Submitted by admin on April 11th, 2024
In respect to a key change in the finance bill 2023, the GOI made some major changes in mutual fund taxation to give pure debt mutual funds the kind of treatment similar to how Fixed Deposits are treated. The sudden changes did not trigger any feel-good sense in most investors.
The new rule dictates that a mutual fund where investment in domestic companies’ equity shares has not exceeded 35 percent of its total yields will be categorized as “Specified Mutual Fund” and the tax will be levied on it at the marginal rate (according to your slab).
However, the proceeds from these specific mutual funds will still come under the category of “short term capital gain” and not as “interest” income, favouring debt funds.

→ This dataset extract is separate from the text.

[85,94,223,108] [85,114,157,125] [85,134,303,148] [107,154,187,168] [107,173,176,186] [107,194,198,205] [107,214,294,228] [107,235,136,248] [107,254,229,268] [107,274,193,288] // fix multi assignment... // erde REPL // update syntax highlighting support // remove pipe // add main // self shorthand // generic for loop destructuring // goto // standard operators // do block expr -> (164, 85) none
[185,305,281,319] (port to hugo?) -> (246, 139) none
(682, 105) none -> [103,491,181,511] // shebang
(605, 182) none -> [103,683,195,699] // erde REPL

Rule Came into Effect from April 1, 2023
The change applied to only new investments made after April 1, 2023. Old investments were immune to any impact after the change came into effect.
So, in case you already have a debt fund, you can hold it and will be able to receive the indexation benefits. The feature makes it a good investment window.

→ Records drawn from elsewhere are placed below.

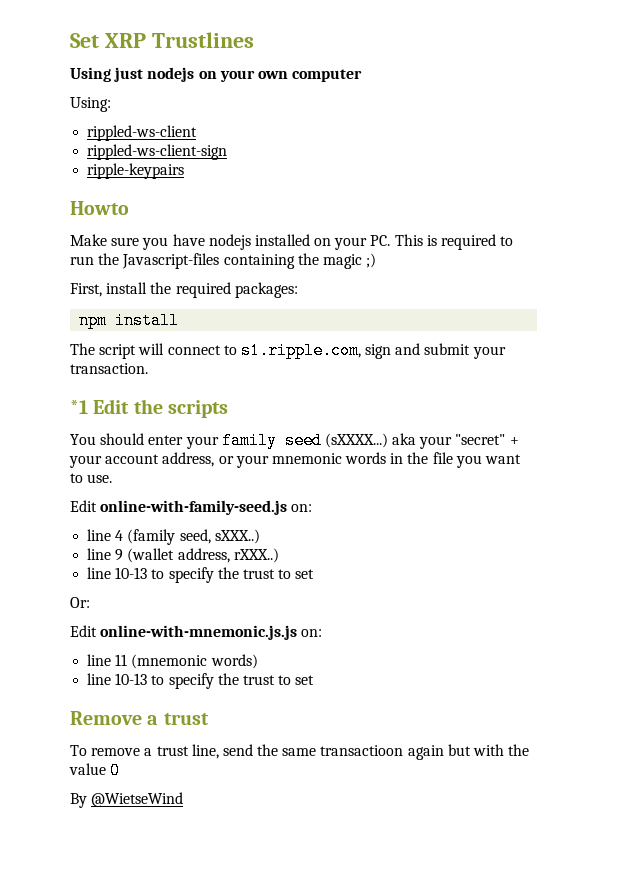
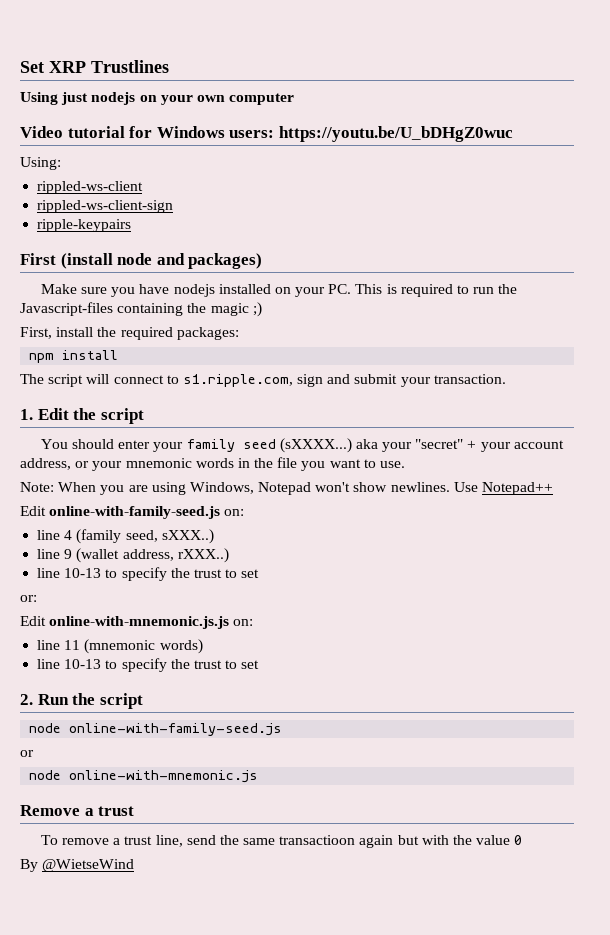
(363, 75) none -> [20,126,513,142] // Video tutorial for Windows users: https://youtu.be/U_bDHgZ0wuc
[70,201,129,215] Howto -> [20,253,263,269] First (install node and packages)
[70,400,88,414] *1 -> [20,409,33,420] 1.
[167,400,228,418] scripts -> [100,408,144,424] script
(113, 478) none -> [20,482,554,495] // Note: When you are using Windows, Notepad won't show newlines. Use Notepad++
[70,597,90,608] Or: -> [20,595,37,602] or:
(315, 680) none -> [20,693,143,709] [29,723,283,736] [20,750,34,757] [29,770,259,783] // 2. Run the script // node online-with-family-seed.js // or // node online-with-mnemonic.js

It is noteworthy that we still enjoy the indexation benefits for the funds having equity exposure ranging from 35-65%.
Which funds were affected?
The following categories do not receive the indexation benefits:
The funds tied to global investments are still considered as debt funds and hence, are heavily affected in times of taxation because they don’t have investment in “domestic equity”. Their portfolio contains equity though it’s not domestic. As a result, they are not treated as equity funds.
Why did GOI make such a change?
The government rationalised their decision by claiming that the debt funds were enjoying a strong indicative returns and credit risk was absent in their case, which would bring them a predictive return and treat them at par with Fixed Deposits. It means, the government is against any preferential treatment.
This may sound a bit odd because investors still have interest rate risk on debt funds and the default risk, even though small, still exists. Anyone investing in debt fund still has investment in a market link product and should receive additional benefits though the GOI holds a different view.
What does the change mean for retail investors?
The change will affect the investors having heavy dependency on debt funds as a part of their long-term investment planning as well as those searching for a safe investment option tied to high tax advantage and low risk.
Most of the investors invested in debt funds for short-term benefits and monetary gain is possible in 2-3 years.
Advantages of Pure Debt Funds
Though the taxation benefit of debt funds has been struck off, there are 3 significant advantages of debt fund and hence, it is aptly considered as a “Capital Gain” as listed below:
Liquidity: You can withdraw money from a debt fund anytime without having to pay penalty (after the primary 1-3 months).
Tax not on accrual but on withdrawal: Unlike FDs, taxation can be postponed in future.
Setoff gains with losses: Capital gains are adjustable.